**What is required**
Nothing in the records should change; write them all out again.

Stored data entries
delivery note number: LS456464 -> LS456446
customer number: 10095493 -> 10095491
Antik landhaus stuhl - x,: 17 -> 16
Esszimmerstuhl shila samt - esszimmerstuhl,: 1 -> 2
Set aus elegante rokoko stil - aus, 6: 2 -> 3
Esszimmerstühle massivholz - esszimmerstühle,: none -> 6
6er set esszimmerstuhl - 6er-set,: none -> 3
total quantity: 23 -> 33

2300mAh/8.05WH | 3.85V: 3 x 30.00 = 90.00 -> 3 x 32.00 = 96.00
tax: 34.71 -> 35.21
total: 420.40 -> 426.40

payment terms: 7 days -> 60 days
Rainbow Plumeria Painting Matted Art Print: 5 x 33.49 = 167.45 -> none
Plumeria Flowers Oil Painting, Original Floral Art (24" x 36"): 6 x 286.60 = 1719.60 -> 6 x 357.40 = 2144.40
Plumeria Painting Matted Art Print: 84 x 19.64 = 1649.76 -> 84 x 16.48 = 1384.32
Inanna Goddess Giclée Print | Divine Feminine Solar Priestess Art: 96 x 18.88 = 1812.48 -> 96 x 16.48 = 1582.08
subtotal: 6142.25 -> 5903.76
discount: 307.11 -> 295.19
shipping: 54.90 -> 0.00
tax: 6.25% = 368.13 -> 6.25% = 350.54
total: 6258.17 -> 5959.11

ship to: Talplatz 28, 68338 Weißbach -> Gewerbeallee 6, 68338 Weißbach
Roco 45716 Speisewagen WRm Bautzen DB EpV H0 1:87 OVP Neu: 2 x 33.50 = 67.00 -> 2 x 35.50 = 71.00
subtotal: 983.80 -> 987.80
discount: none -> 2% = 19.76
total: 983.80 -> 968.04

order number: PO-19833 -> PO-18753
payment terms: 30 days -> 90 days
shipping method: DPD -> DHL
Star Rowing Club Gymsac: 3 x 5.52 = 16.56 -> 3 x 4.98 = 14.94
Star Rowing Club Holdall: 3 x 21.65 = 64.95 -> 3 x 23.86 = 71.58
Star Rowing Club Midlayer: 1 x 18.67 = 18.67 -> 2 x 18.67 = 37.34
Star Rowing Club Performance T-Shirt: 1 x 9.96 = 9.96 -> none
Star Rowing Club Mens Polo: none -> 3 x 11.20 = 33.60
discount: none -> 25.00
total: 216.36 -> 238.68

**Output for this exercise**
delivery note number: LS456464 -> LS456446
customer number: 10095493 -> 10095491
Antik landhaus stuhl - x,: 17 -> 16
Esszimmerstuhl shila samt - esszimmerstuhl,: 1 -> 2
Set aus elegante rokoko stil - aus, 6: 2 -> 3
Esszimmerstühle massivholz - esszimmerstühle,: none -> 6
6er set esszimmerstuhl - 6er-set,: none -> 3
total quantity: 23 -> 33

2300mAh/8.05WH | 3.85V: 3 x 30.00 = 90.00 -> 3 x 32.00 = 96.00
tax: 34.71 -> 35.21
total: 420.40 -> 426.40

payment terms: 7 days -> 60 days
Rainbow Plumeria Painting Matted Art Print: 5 x 33.49 = 167.45 -> none
Plumeria Flowers Oil Painting, Original Floral Art (24" x 36"): 6 x 286.60 = 1719.60 -> 6 x 357.40 = 2144.40
Plumeria Painting Matted Art Print: 84 x 19.64 = 1649.76 -> 84 x 16.48 = 1384.32
Inanna Goddess Giclée Print | Divine Feminine Solar Priestess Art: 96 x 18.88 = 1812.48 -> 96 x 16.48 = 1582.08
subtotal: 6142.25 -> 5903.76
discount: 307.11 -> 295.19
shipping: 54.90 -> 0.00
tax: 6.25% = 368.13 -> 6.25% = 350.54
total: 6258.17 -> 5959.11

ship to: Talplatz 28, 68338 Weißbach -> Gewerbeallee 6, 68338 Weißbach
Roco 45716 Speisewagen WRm Bautzen DB EpV H0 1:87 OVP Neu: 2 x 33.50 = 67.00 -> 2 x 35.50 = 71.00
subtotal: 983.80 -> 987.80
discount: none -> 2% = 19.76
total: 983.80 -> 968.04

order number: PO-19833 -> PO-18753
payment terms: 30 days -> 90 days
shipping method: DPD -> DHL
Star Rowing Club Gymsac: 3 x 5.52 = 16.56 -> 3 x 4.98 = 14.94
Star Rowing Club Holdall: 3 x 21.65 = 64.95 -> 3 x 23.86 = 71.58
Star Rowing Club Midlayer: 1 x 18.67 = 18.67 -> 2 x 18.67 = 37.34
Star Rowing Club Performance T-Shirt: 1 x 9.96 = 9.96 -> none
Star Rowing Club Mens Polo: none -> 3 x 11.20 = 33.60
discount: none -> 25.00
total: 216.36 -> 238.68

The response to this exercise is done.